The mechanical impacts suffered in the head, especially those that occur at an early age or that have a moderate force momentum, undesirably affect the suboccipital muscles because the injuries are usually transmitted reciprocally between the membranes of the Atlas and Axis anchors and the Occipital-Atlas.
The surprise factor of an impact with an object or a blow makes the damage even greater because by not putting the reflexes into action, the individual lacks sufficient muscle tone to help defend himself. Then, the transmission of acceleration increases and could be very serious for the cranio-cervical joint.
In sports like rugby, the shaking of the head can last for a few milliseconds with a force of 50G. Although players' thresholds vary from person to person (some players have not suffered brain contusions at 90G forces), any cervical MID can be aggravated. In particular, a disruption of the cranio-cervical joint.

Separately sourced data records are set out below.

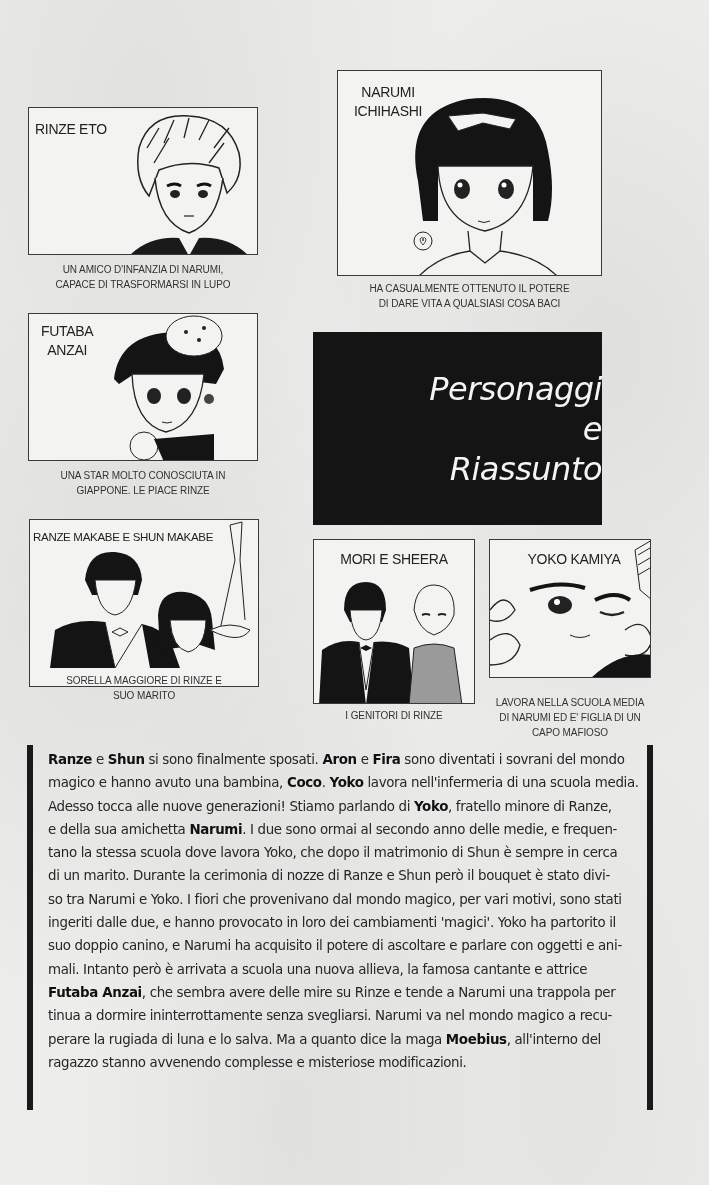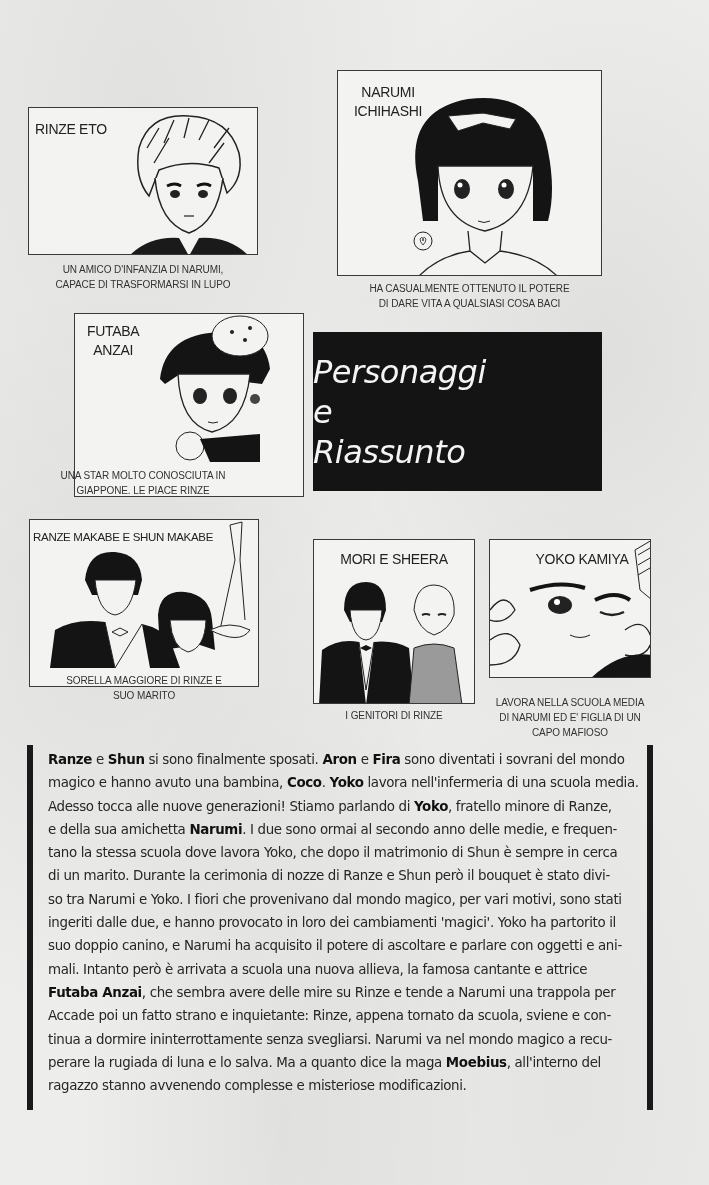"FUTABA" div.panel { height: 184px -> 148px; margin-left: 46px -> none }
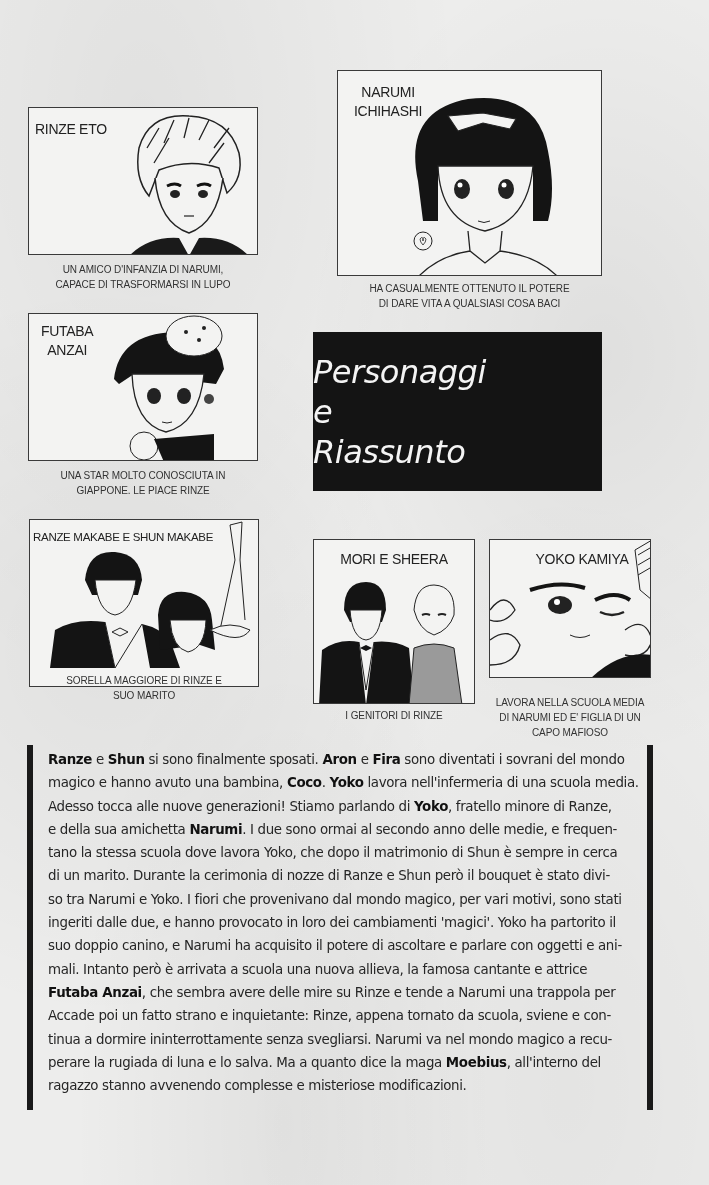"Personaggi" .title-box { align-items: flex-start -> flex-end; height: 159px -> 193px }
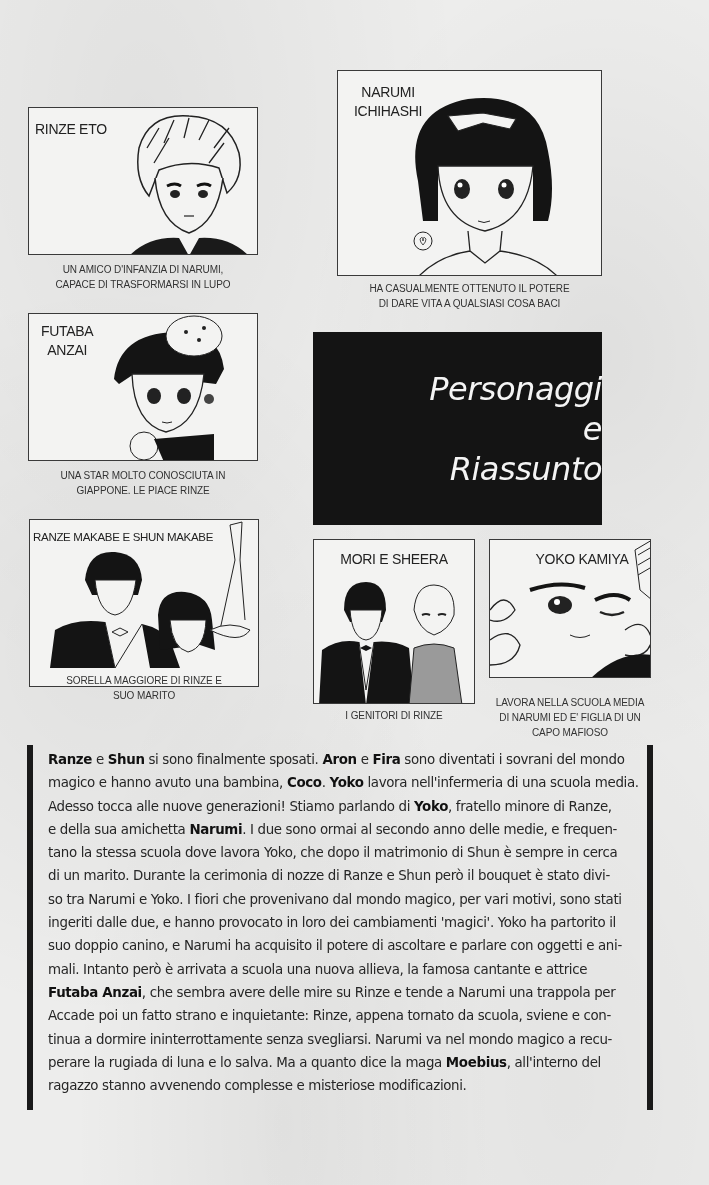"YOKO KAMIYA" div.panel-name { left: 12px -> 4px }
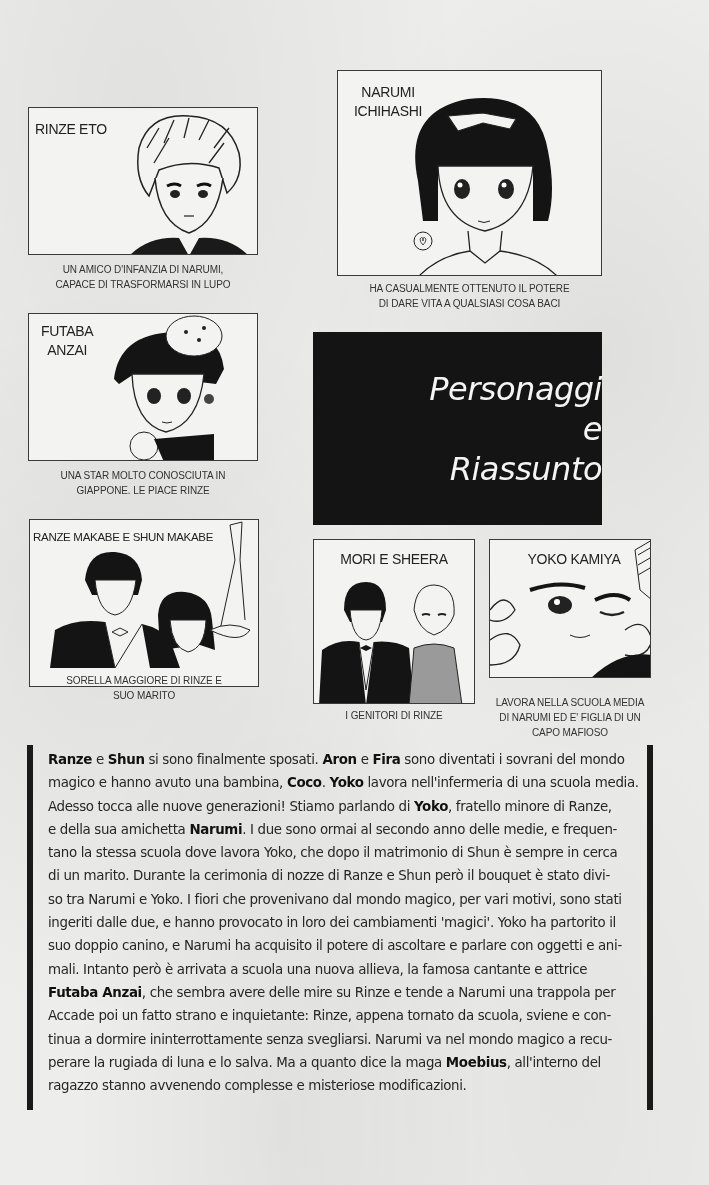"Accade poi un fatto strano" span.line { html: <span><span>Accade poi un fatto strano e inquietante: Rinze, appena tornato da scuola, sviene e con-</span></span> -> none }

Thanks to the elastic adjustment, responsible for the redirection of the waves of the lesions and through the spinal dura mater, the upward elastic tensions coming from the pelvis travel towards the Occiput-Atlas, aggravating the cranio-flow deviation of the Atlas. In turn, the descending elastic tensions coming from the cranium usually travel towards the pelvis.

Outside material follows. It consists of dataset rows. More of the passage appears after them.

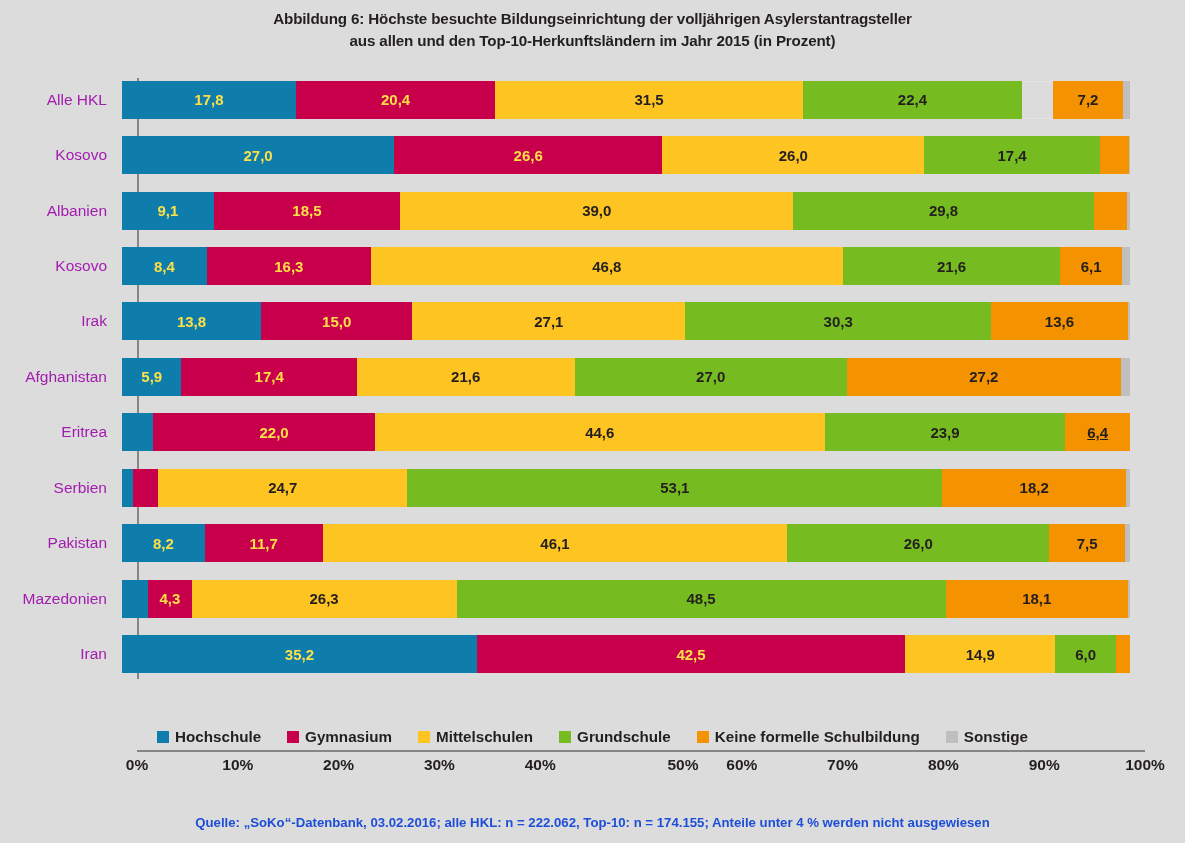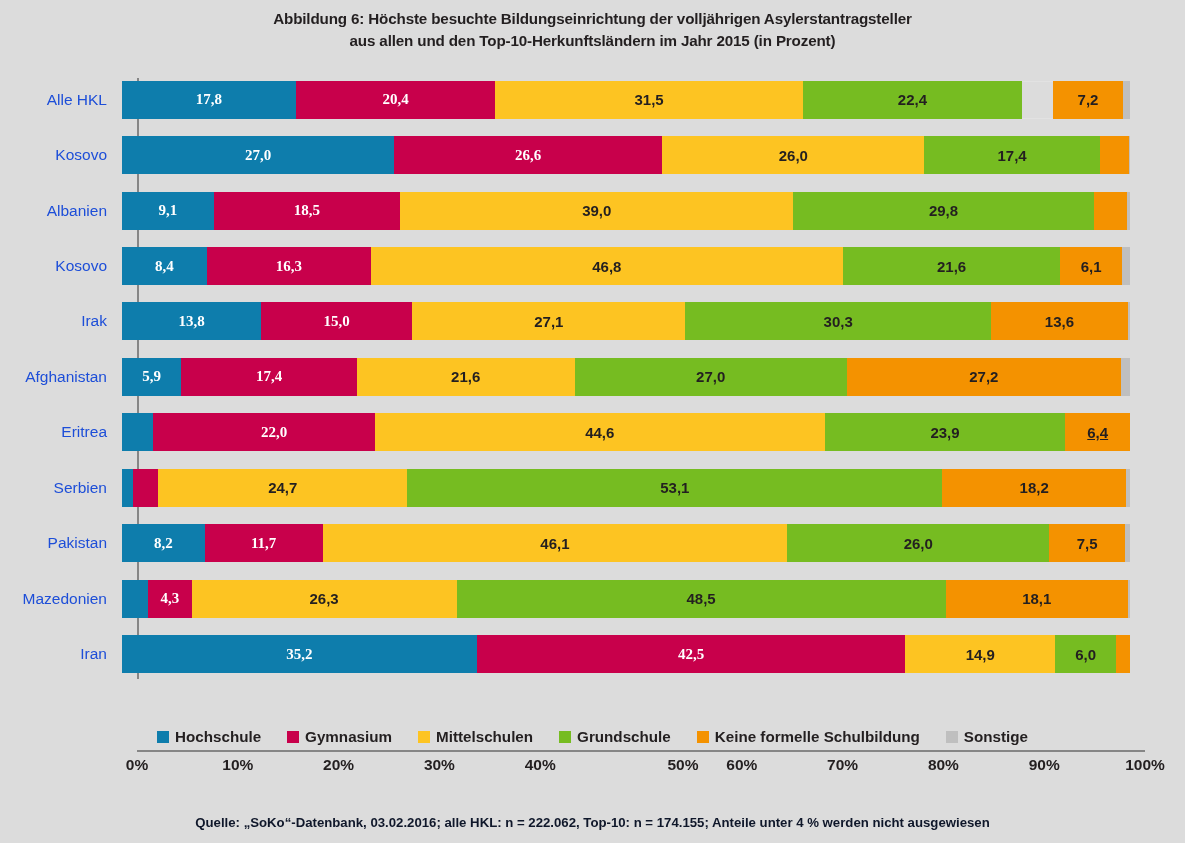"Alle HKL" .row-label { color: #1d4ed8 -> #a21caf }
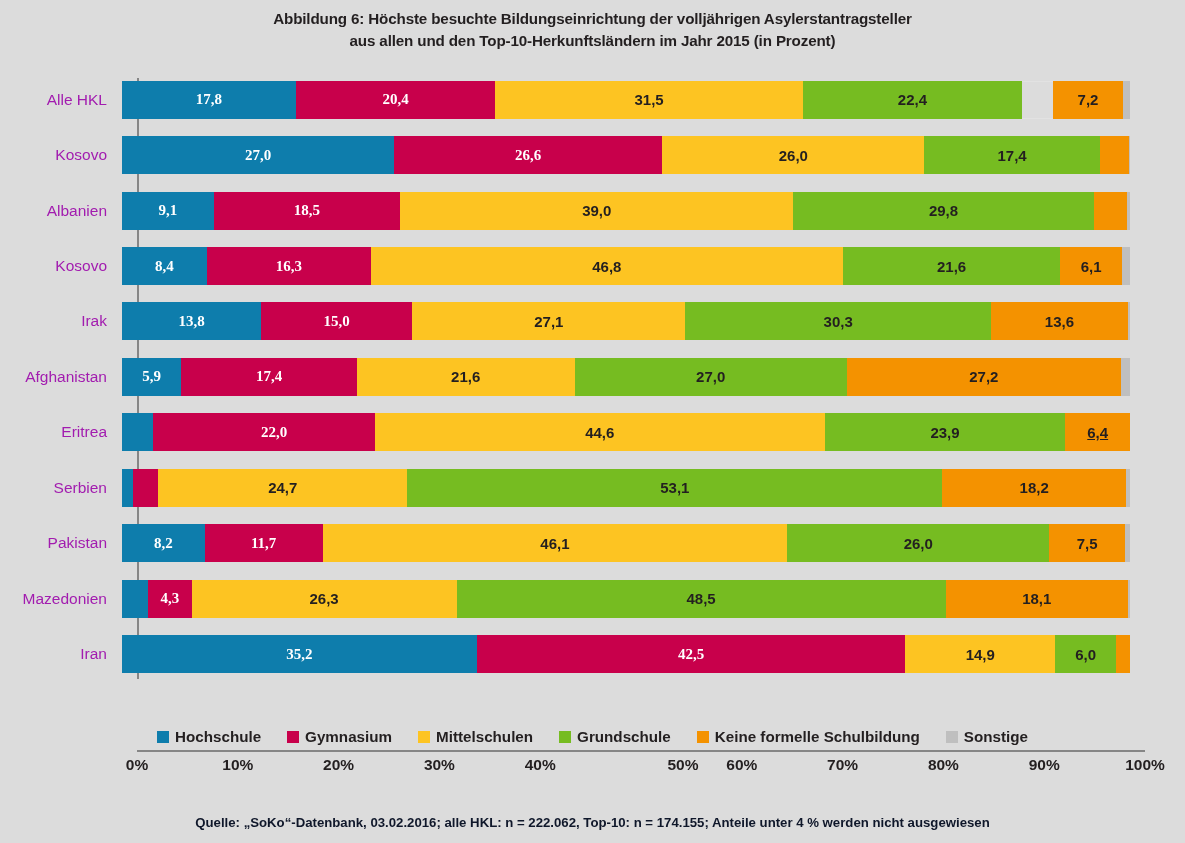"17,8" .seg.light-text { color: #ffffff -> #fde047; font-family: Liberation Serif, serif -> none }
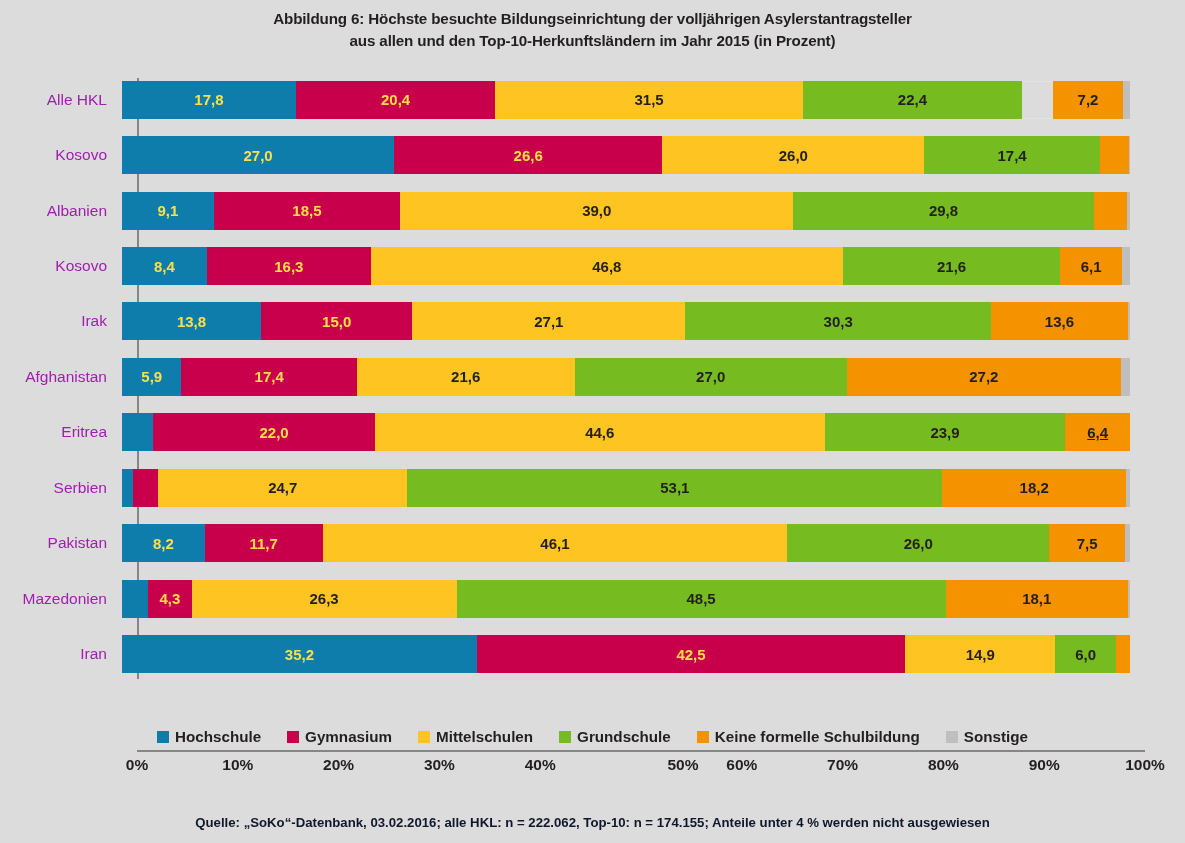"Quelle: „SoKo“-Datenbank, 03.02.2016;" .source { color: #0f172a -> #1d4ed8 }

Whiplash is common after a car accident, slipping a step, or falling while playing certain sports. The inability to absorb energy unbalances the fascia, muscles and dura mater. It is a major cause of compression of the occipitomastoid suture and the condyle-squamous-mastoid pivot.
Phase 1 of Whiplash or Hyperextension: Displacement of the body in the opposite direction of the shock. Posterior ascension of the sacrum. Possible injury to intervertebral discs.
Phase 2 of Whiplash or Hyperflexion: Displacement of the body in the direction of the shock wave. Anteriorization of the sacrum. Increased dysfunction in rotation of C1 (Atlas), C2 (Axis) and C3. Anteriorization of the occipital condyle.
Phase 3 of Whiplash or Repositioning: Displacement of the body to its initial position, before the shock. Absorption of the last inertial forces. Injuries to the soft tissues and vertebrae may begin to become evident.
After a cervical sprain, the fat mass of the cervical muscles often degenerates and this increases the chances of suffering from chronic cervicalgia. If there is a previous cervicopathy, this is usually aggravated after the sprain. Its scope can go from headache, nausea, vertigo and instability to mood disorders, paresthesias in arms and strong back pain.
The fascias have a wide elastic deformation capacity that allows them to recover their shape once the load that deformed them has disappeared. However, if the load is large and the exposure time prolonged, the fascias suffer a plastic deformation that does not allow them to recover their original length and shape. This is known as hysteresis.
Hysteresis: This is the name given to the tendency of a material or tissue to retain one of its properties in the absence of the stimulus that has generated it.